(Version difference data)
┄┄┄┄┄┄┄┄┄┄
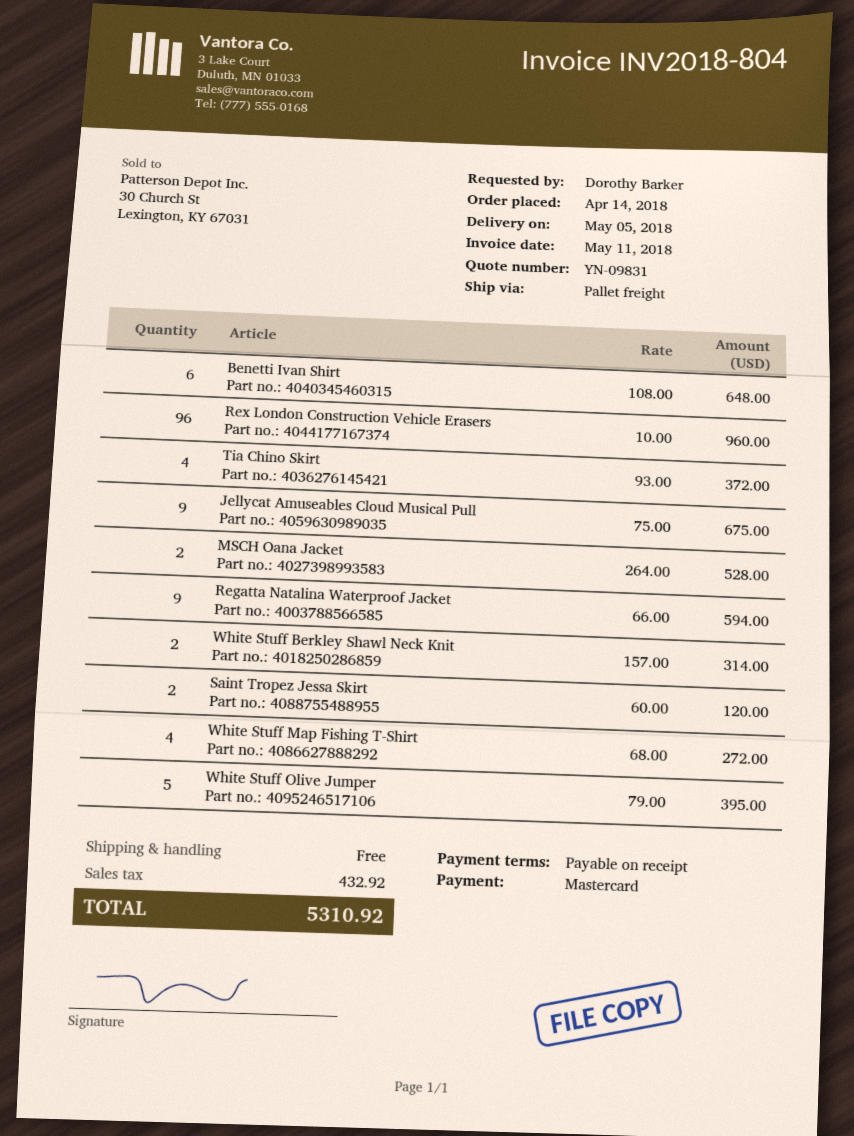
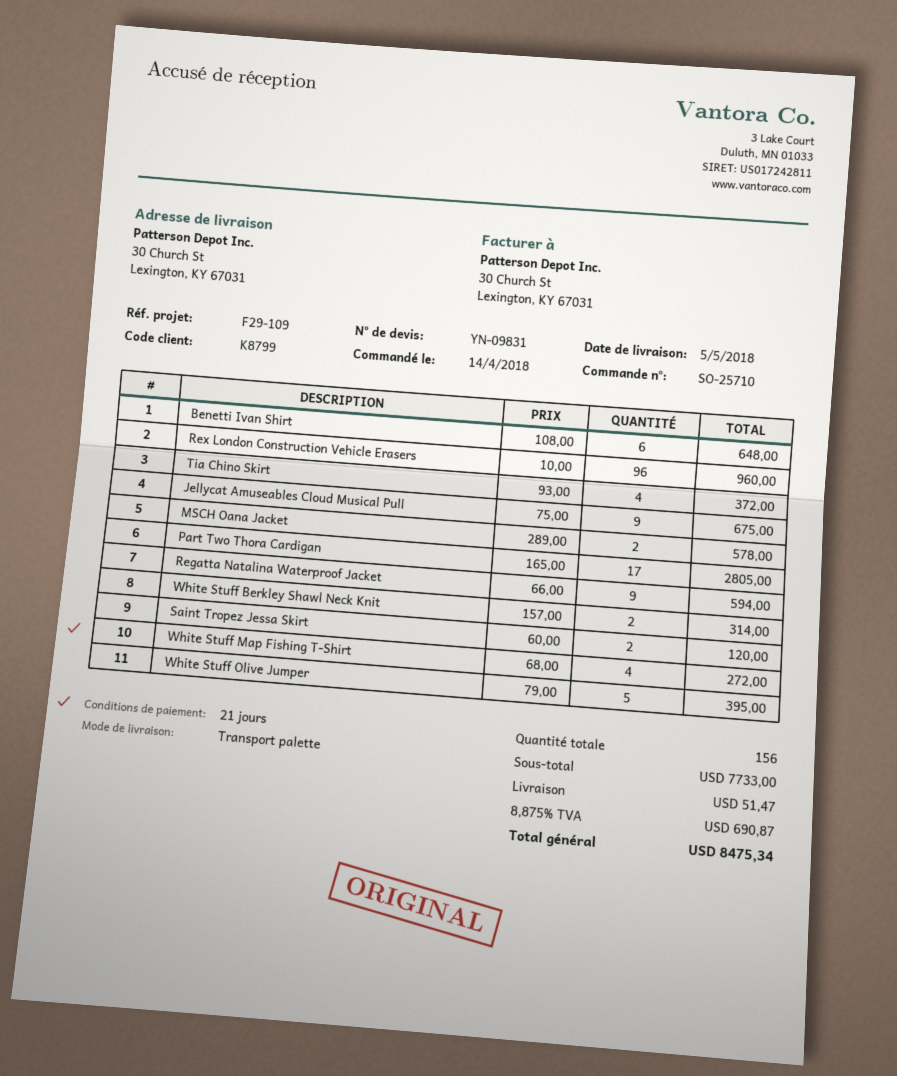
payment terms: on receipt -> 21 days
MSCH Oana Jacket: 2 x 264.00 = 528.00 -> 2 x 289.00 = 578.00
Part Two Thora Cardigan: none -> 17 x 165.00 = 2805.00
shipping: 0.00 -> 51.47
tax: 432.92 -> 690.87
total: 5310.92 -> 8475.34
┄┄┄┄┄┄┄┄┄┄
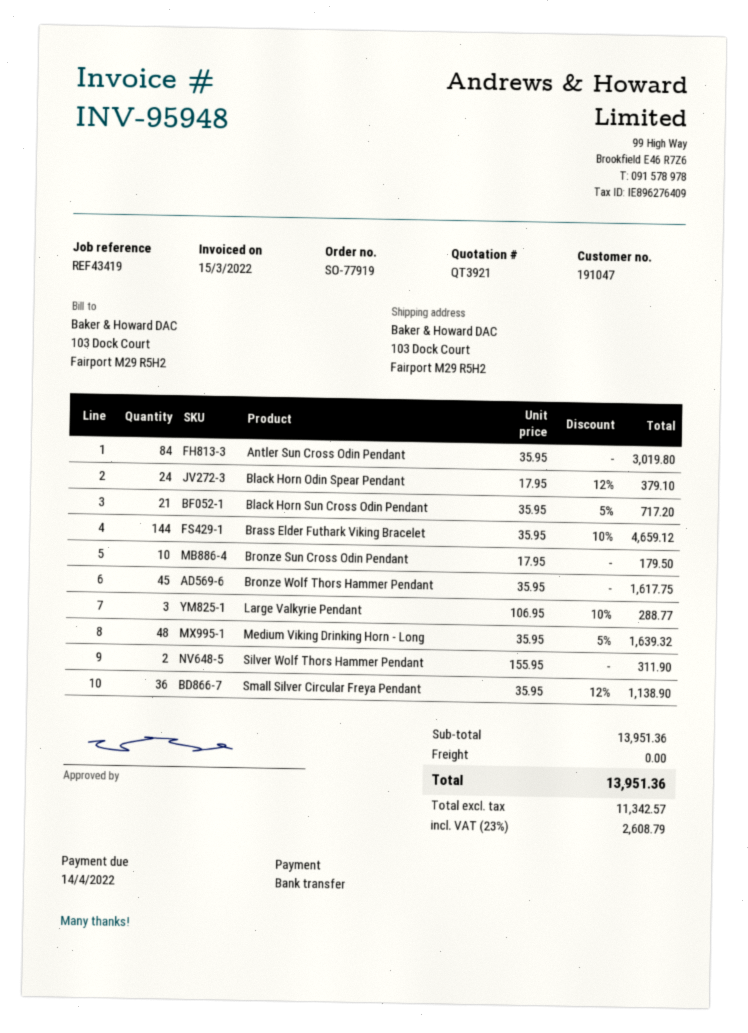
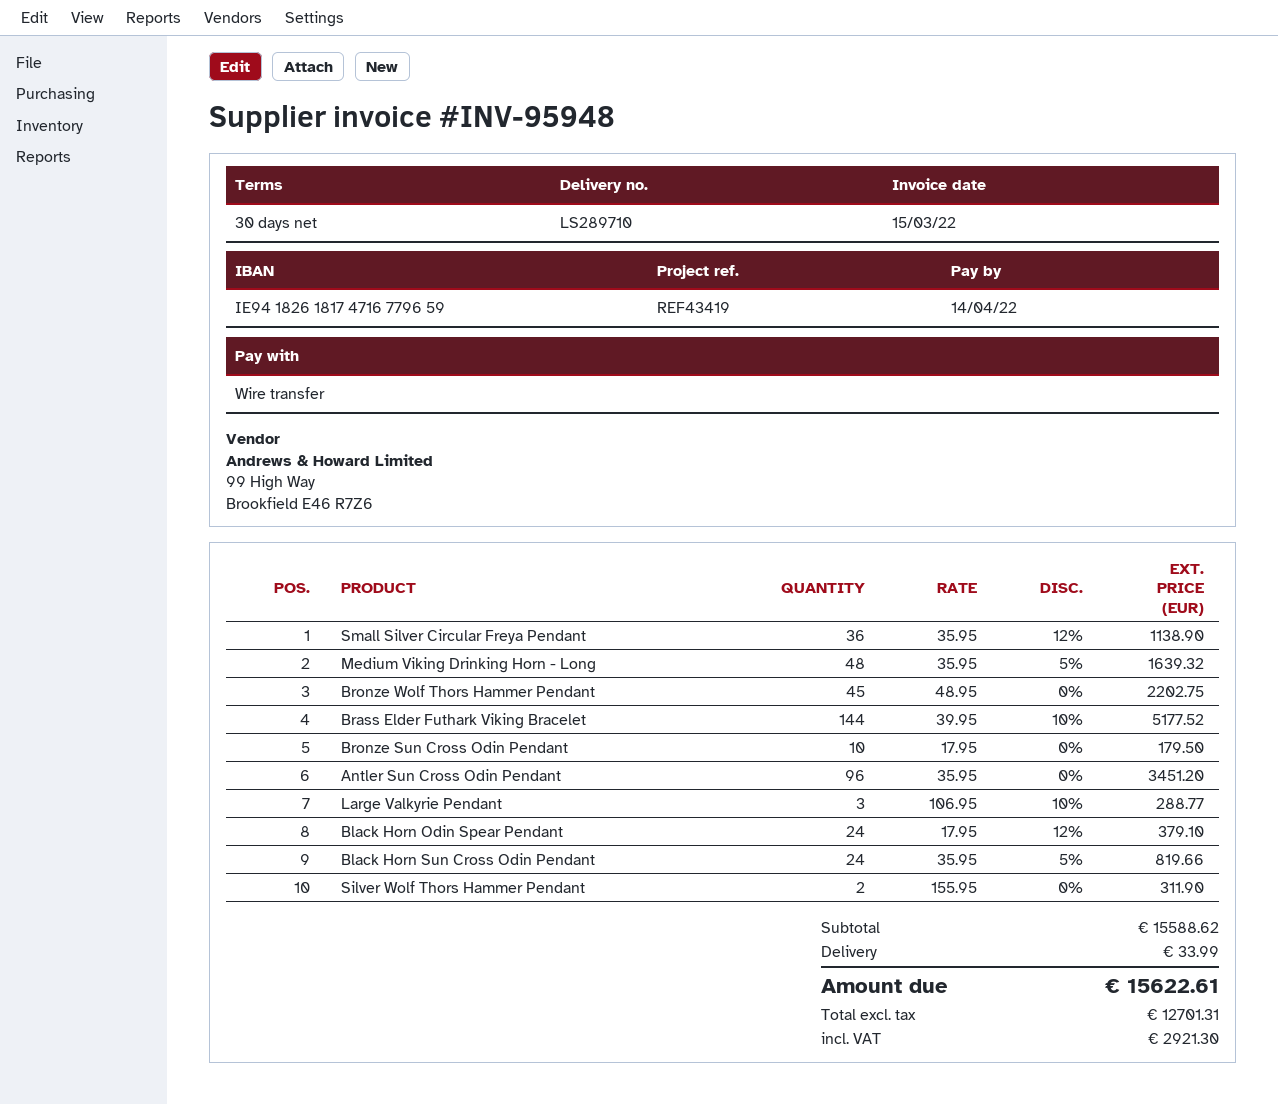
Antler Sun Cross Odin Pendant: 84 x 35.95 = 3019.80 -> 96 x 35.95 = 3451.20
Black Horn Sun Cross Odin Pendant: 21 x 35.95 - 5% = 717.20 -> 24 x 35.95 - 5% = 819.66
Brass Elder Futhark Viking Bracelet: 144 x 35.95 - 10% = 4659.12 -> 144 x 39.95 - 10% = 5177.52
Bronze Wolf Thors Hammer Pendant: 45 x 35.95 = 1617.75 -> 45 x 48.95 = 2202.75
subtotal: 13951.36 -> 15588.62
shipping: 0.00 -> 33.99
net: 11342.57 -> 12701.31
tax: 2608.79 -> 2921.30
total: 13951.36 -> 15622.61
┄┄┄┄┄┄┄┄┄┄
◆ **What this task involves**: Find every line of the data that includes the string "Odin". Copy each of those lines.

◆ **Solution for this task**:
Antler Sun Cross Odin Pendant: 84 x 35.95 = 3019.80 -> 96 x 35.95 = 3451.20
Black Horn Sun Cross Odin Pendant: 21 x 35.95 - 5% = 717.20 -> 24 x 35.95 - 5% = 819.66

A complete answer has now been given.